Even the US, which performed best on recovery confidence, was only at 53%.
So the critical gap is not whether organizations have heard the warning. It is whether they have actually operationalized governance, recovery, and control of AI identities inside the identity fabric. That gap is still very real in every region we surveyed.
Asmag: Many asmag readers are system integrators who implement security solutions for their clients. What role can integrators play when organizations adopt agentic AI in their security systems? What questions should integrators ask their clients, and themselves, before connecting an AI agent to a customer's infrastructure?
Sarah Cecchetti: System integrators have a critical role here because they are often the ones turning an AI concept into an operational trust relationship inside a customer’s identity fabric, and that means they should act less like feature installers and more like risk architects. Before connecting an agent to customer infrastructure, integrators should ask: What identity will this agent use? Is it a dedicated non-human identity? What exact systems can it touch, what is the minimum privilege it needs, how will its actions be logged, how will anomalous behavior be detected, and what is the recovery plan if it is compromised or makes a bad change at machine speed?
They should also ask themselves whether they are introducing hidden blast radius through API keys, OAuth tokens, browser sessions, local machine access, or overpermissioned workflows, because agents can become new entry points to identity systems and can expose secrets or make consequential changes far beyond their original use case.
The practical standard should be simple: if you cannot clearly register it, scope it, monitor it, and decommission it, you should not connect it to the customer’s environment yet.
Asmag: In your study you write there are for now 'no good options' for governing AI agents as unique entities. What would a ‘good option’ that will hopefully emerge in the future have to look like?
Sarah Cecchetti: A good option would look like first-class identity infrastructure for agents, not a workaround that treats them as slightly unusual humans and not a pile of custom tokens, API keys, and hard-coded logic. Our study shows why the current approaches break down: 57% of organizations use the same system for human and AI identities, 43% use a separate one, and there are serious drawbacks to both because agents are short-lived, highly dynamic, and easy to overpermission, which makes scoping, auditing, and governing them as unique entities extremely hard today.

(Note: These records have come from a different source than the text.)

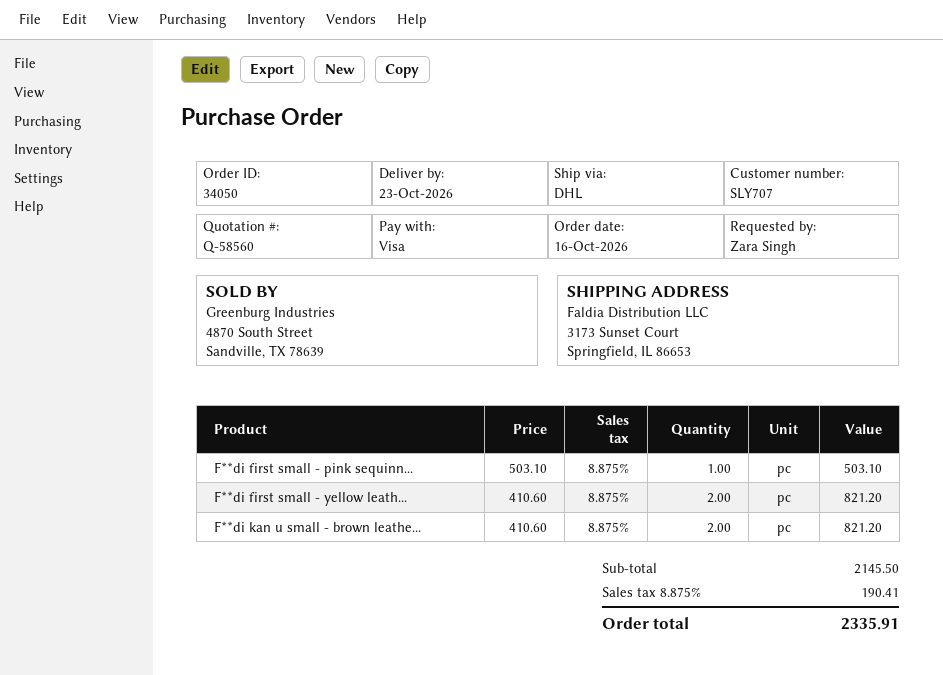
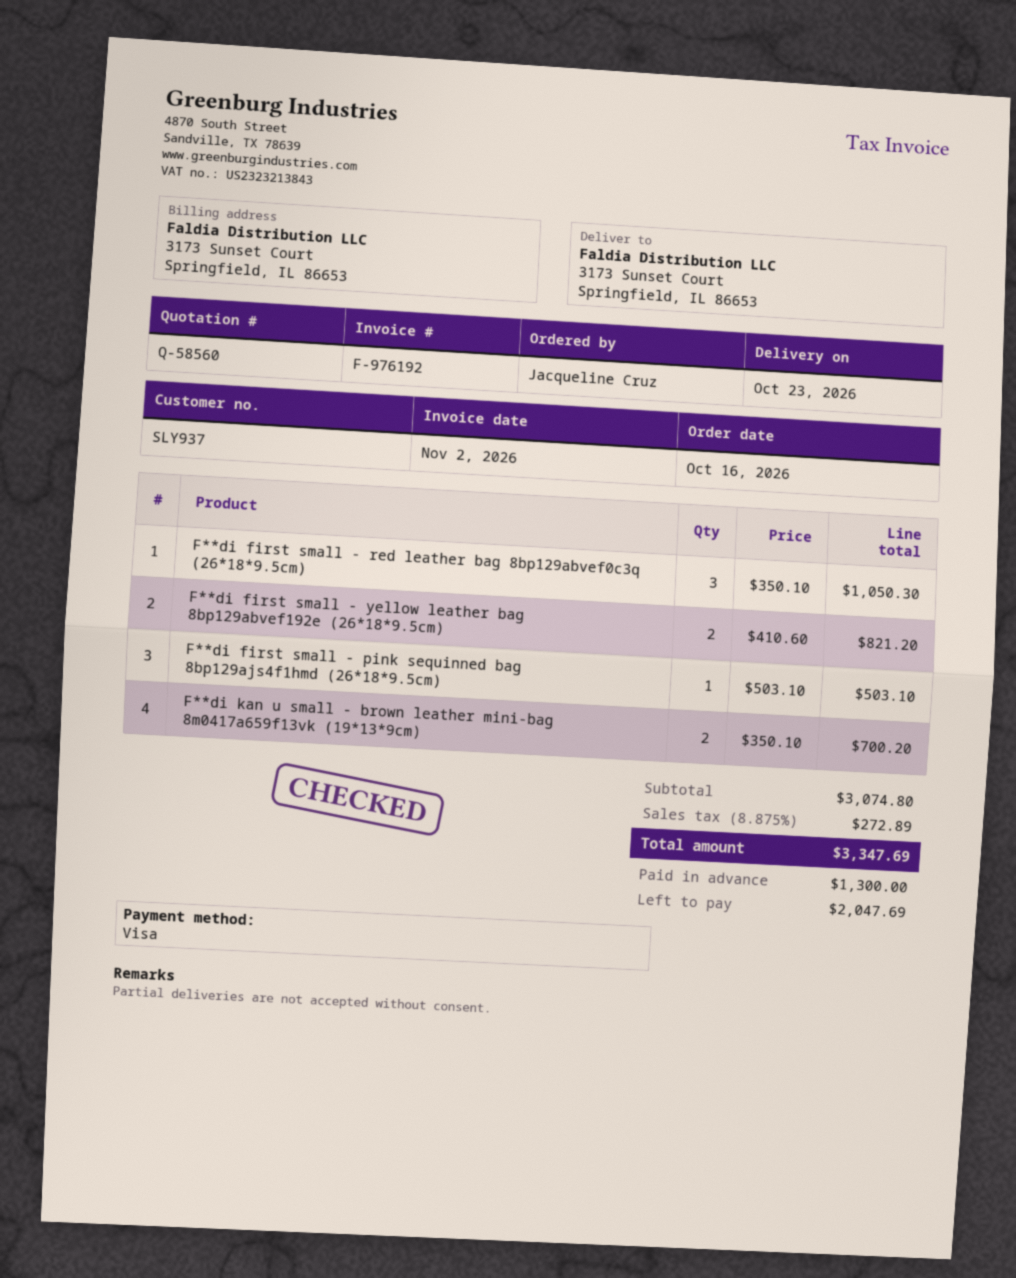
customer number: SLY707 -> SLY937
ordered by: Zara Singh -> Jacqueline Cruz
F**di kan u small - brown leathe...: 2 x 410.60 = 821.20 -> 2 x 350.10 = 700.20
F**di first small - red leather bag 8bp129abvef0c3q (26*18*9.5cm): none -> 3 x 350.10 = 1050.30
subtotal: 2145.50 -> 3074.80
tax: 8.875% = 190.41 -> 8.875% = 272.89
total: 2335.91 -> 3347.69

The future model needs cryptographic identity for agents across trust boundaries, explicit delegation that can say this agent is acting on behalf of this human for this purpose, policy-based authorization that is separate from authentication, full lifecycle controls from creation to revocation, and audit trails that connect every action back to a human approval and a policy decision. In other words, the goal is a deterministic control plane for an increasingly nondeterministic set of actors.
Sarah Cechetti is a seasoned technology and identity security executive who leads product management at Semperis, focusing on advancing solutions for identity-driven cyber resilience and secure access in hybrid IT environments. She is widely recognized in the identity and access management (IAM) community for her deep expertise in digital identity standards, product innovation, and strategic leadership. Before Semperis, Sarah held senior product leadership roles, including Head of Product for Amazon Cognito at Amazon Web Services (AWS), where she drove significant portfolio growth and contributed to open-source projects like the Cedar policy language. She is also a co-founder of IDPro, a professional organization for identity practitioners, and has co-authored sections of the NIST SP 800-63-3C Digital Identity Guidelines, shaping industry approaches to identity assurance and federation.